Ameaças à Atenção Primária em Saúde e a nova carteira de serviços

O presidente da Fenafar, Ronald Ferreira dos Santos, analisa em artigo a proposta da carteira de serviços apresentada pelo Ministério da Saúde. Ele alerta para os riscos de rompimento das diretrizes fundamentais que norteiam o SUS se o modelo proposto for aplicado. “A carteira de serviços proposta incorpora pouco dos atributos primordiais de orientação familiar, orientação comunitária, trabalho multiprofissional, gestão participativa e competência cultural. Estes são atributos importantes para uma abordagem territorial e populacional para que, além da atenção, a promoção e proteção da saúde se efetivem”. Leia na íntegra.

 

 

por Ronald Ferreira dos Santos

O modelo da Estratégia da Saúde da Família, com equipe multiprofissional e abordagem territorial e comunitária, tem tido impactos positivos na saúde da população brasileira evidenciados em diversas pesquisas e em manifestações oficiais de todos os continentes, como aconteceu em Astana, no Cazaquistão, em outubro de 2018. 

Esse modelo vem sendo aperfeiçoado constantemente ao longo do desenvolvimento do próprio SUS. As Ações e Serviços da Atenção Primária em Saúde evoluíram na medida que buscaram atender os Princípios e Diretrizes do SUS. Essa evolução foi garantida porque a atividade econômica saúde, ao longo dos últimos anos, colocou na mesa de negociações atores que até então apenas faziam parte do cardápio.
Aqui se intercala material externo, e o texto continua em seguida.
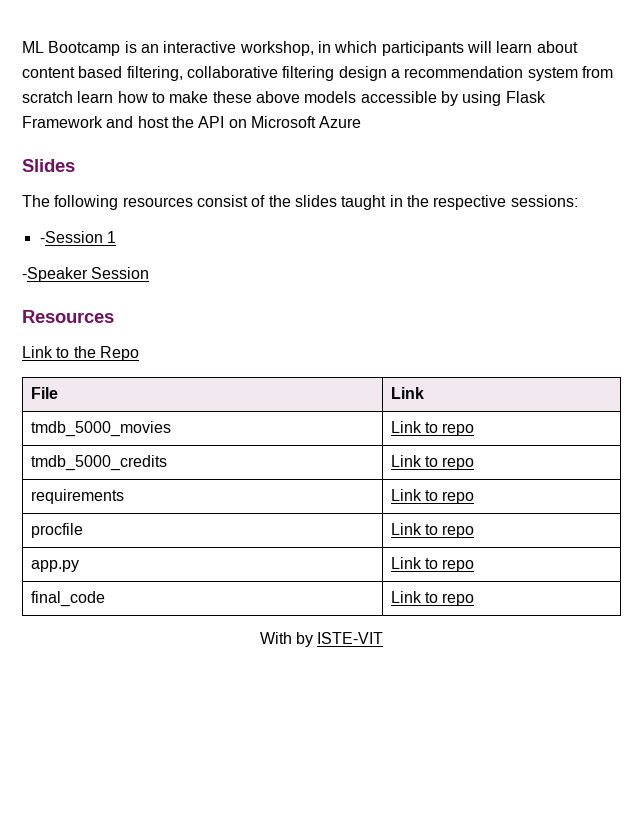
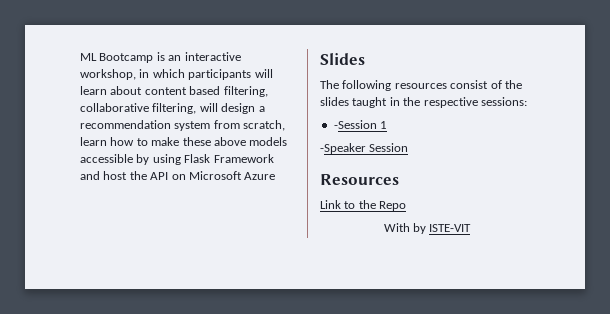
[282,66,335,81] filtering -> [152,103,218,114] filtering, will
[22,91,73,103] scratch -> [243,120,286,131] scratch,
[30,387,58,399] [390,387,424,399] [30,421,171,437] [390,421,475,436] [30,455,167,471] [390,455,475,470] [30,489,124,504] [390,489,475,504] [30,523,83,538] [390,523,475,538] [30,560,79,572] [390,557,475,572] [30,591,105,607] [390,591,475,606] // File | Link // tmdb_5000_movies | Link to repo // tmdb_5000_credits | Link to repo // requirements | Link to repo // procfile | Link to repo // app.py | Link to repo // final_code | Link to repo -> (407, 206) none

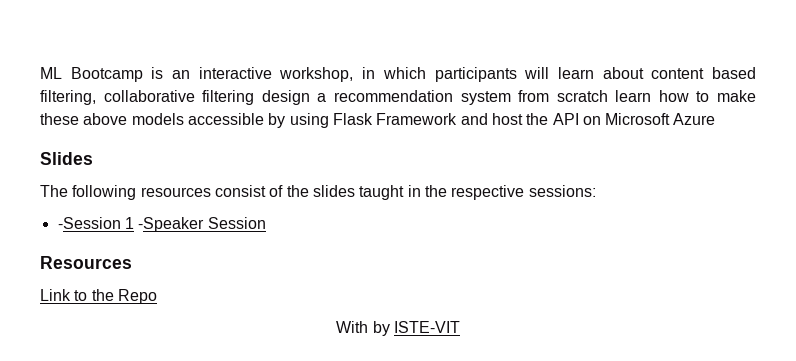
[152,103,218,114] filtering, will -> [202,90,255,105] filtering
[243,120,286,131] scratch, -> [556,90,608,102] scratch
(388, 125) // -> (134, 223) none

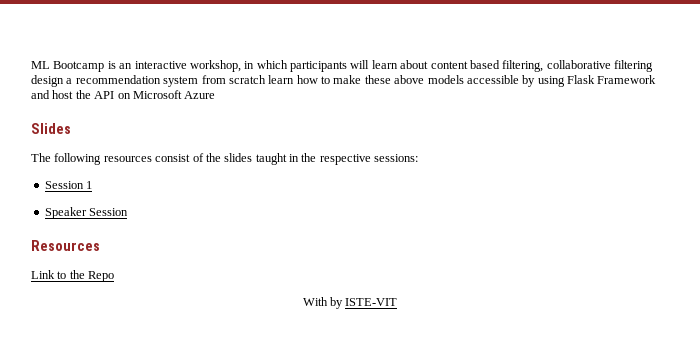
[57,217,121,229] -Session -> [44,181,84,189] Session
[138,217,205,232] -Speaker -> [44,207,87,219] // Speaker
A incorporação da participação dos Municípios (descentralização), da comunidade (participação social), dos profissionais da saúde (integralidade), dos agentes reguladores (proteção) entre outros, construiu um singular sistema de saúde, que sistematicamente é colocado como referência para o mundo, principalmente pela eficiência com que o setor público de saúde faz seus negócios e desenvolve as ações e serviços com pouco mais de R$ 3,60 habitante/dia. 

Políticas e órgãos que compõem esse sistema, como Agência Nacional de Vigilância Sanitária, Núcleo de Assistência Saúde da Família (NASF), a Política de Assistência Farmacêutica, a Politica de Vigilância em Saúde, os conselhos locais de saúde, o Conselho Nacional de Saúde, entre muitos outros, são frutos saborosos e nutritivos que os novos atores que sentaram na mesa do negócio saúde trouxeram.
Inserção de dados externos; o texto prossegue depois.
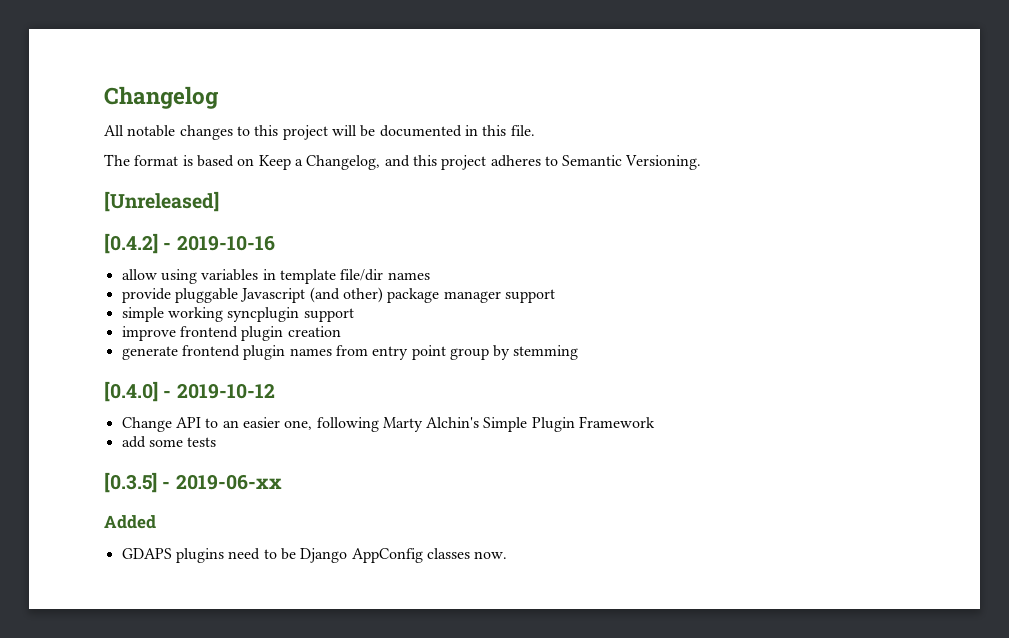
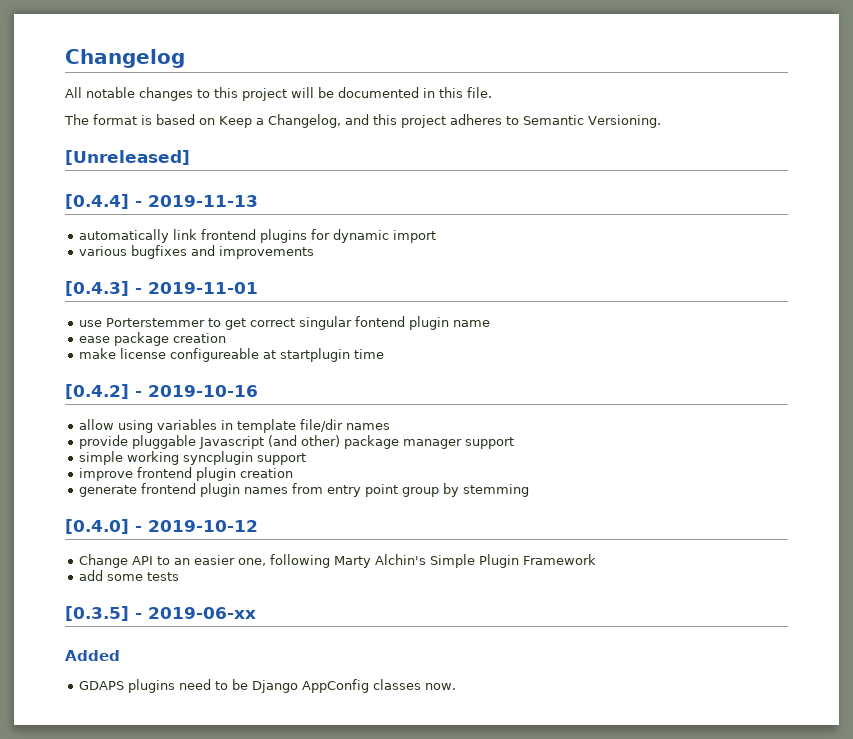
(219, 201) none -> [65,194,258,209] [78,229,436,243] [78,245,314,259] [65,281,258,296] [78,316,490,330] [78,332,226,346] [78,348,384,362] // [0.4.4] - 2019-11-13 // automatically link frontend plugins for dynamic import // various bugfixes and improvements // [0.4.3] - 2019-11-01 // use Porterstemmer to get correct singular fontend plugin name // ease package creation // make license configureable at startplugin time

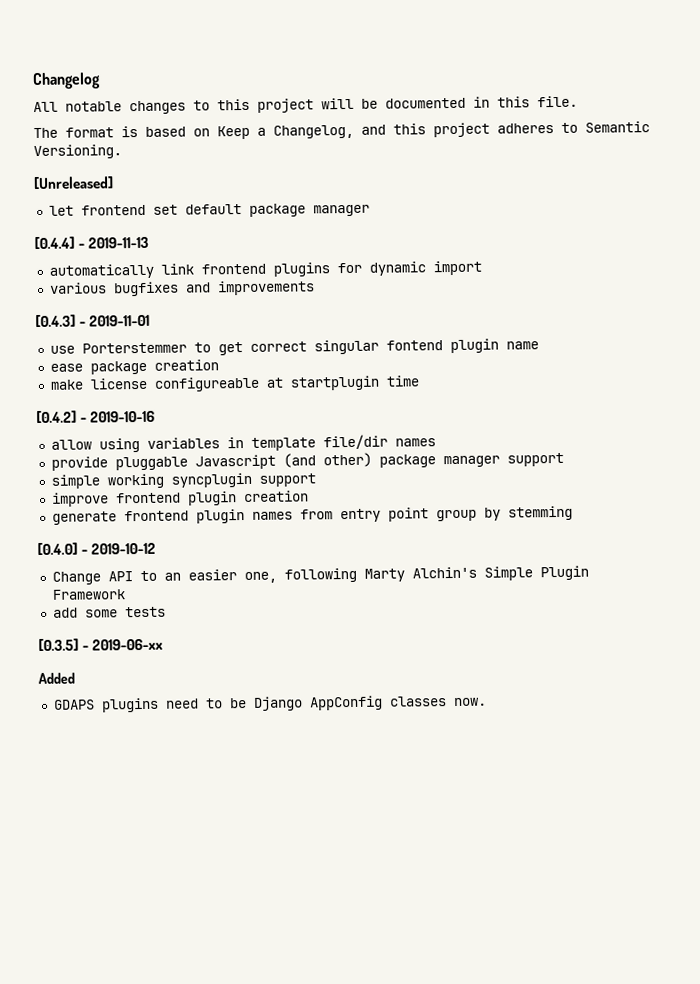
(190, 157) none -> [48,203,370,217] // let frontend set default package manager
Saúde como centro e não a doença, o Território, a Equipe, a Participação, o Planejamento e o Financiamento Público foram as cartas mais utilizadas por estes atores, cartas decisivas para redesenhar o sistema de saúde brasileiro, principalmente na estruturação da Atenção Primaria em Saúde. Por isso, não podemos permitir que simplesmente joguem no incinerador nossas cartas, e tão pouco nos expulsem da mesa, como nos parece que são os propósitos da nova PNAB e da proposta da carteira de serviços.

A carteira de serviços proposta incorpora pouco dos atributos primordiais de orientação familiar, orientação comunitária, trabalho multiprofissional, gestão participativa e competência cultural. Estes são atributos importantes para uma abordagem territorial e populacional para que, além da atenção, a promoção e proteção da saúde se efetivem. A carteira proposta baseia-se em alguns atributos importantes, todavia uma Atenção Primária à Saúde (APS) efetiva deve buscar o equilíbrio entre o cuidado individual e o cuidado coletivo. Desta abordagem integral dependem os efeitos positivos da APS na saúde da população, bem como o respeito aos preceitos constitucionais que regem o negocio, a atividade econômica saúde no Brasil. 

Respeitar a Democracia, o Estado Democrático de Direito é o primeiro passo para fazer com que o SUS e em particular a Atenção Primária à Saúde  avancem na direção de atender as necessidades do povo brasileiro.